▶ _Directions_
Check each line below for the word "cars", and copy those that have it.
═════ Material provided ═════
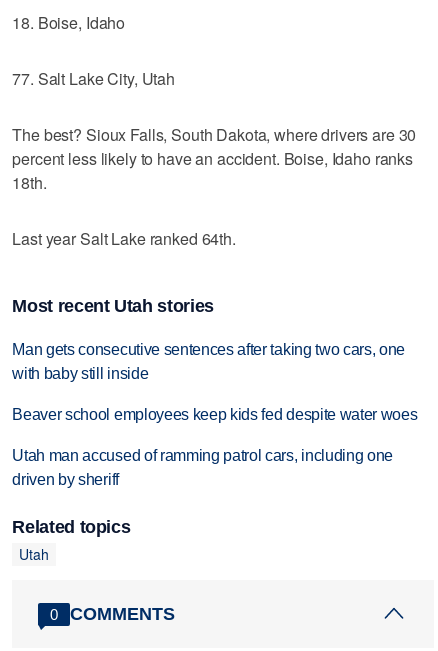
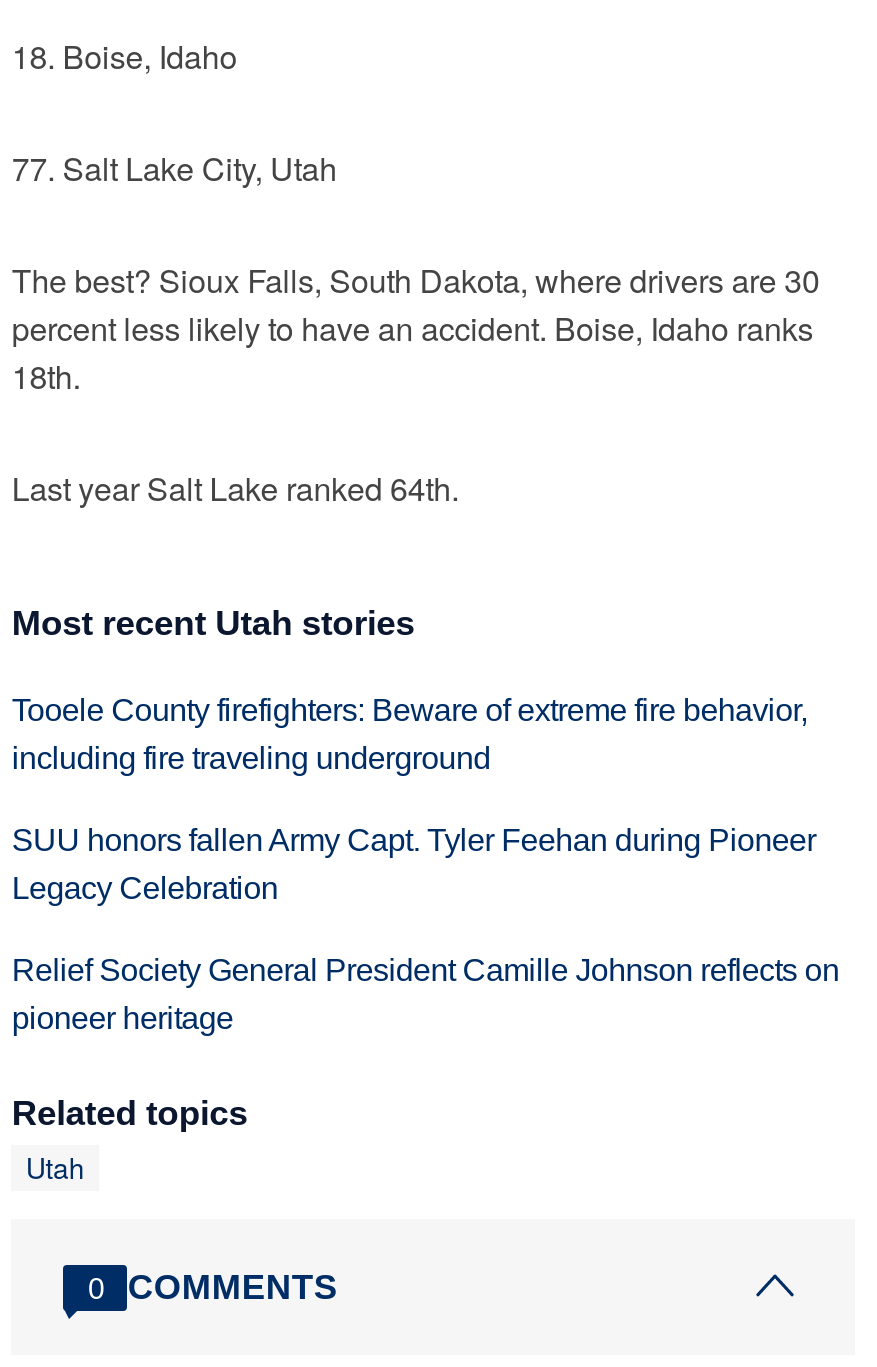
- Man gets consecutive sentences after taking two cars, one
- with baby still inside
+ Tooele County firefighters: Beware of extreme fire behavior,
+ including fire traveling underground

- Beaver school employees keep kids fed despite water woes
+ SUU honors fallen Army Capt. Tyler Feehan during Pioneer
+ Legacy Celebration

- Utah man accused of ramming patrol cars, including one
- driven by sheriff
+ Relief Society General President Camille Johnson reflects on
+ pioneer heritage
═════
▶ _Reply_
- Man gets consecutive sentences after taking two cars, one
- Utah man accused of ramming patrol cars, including one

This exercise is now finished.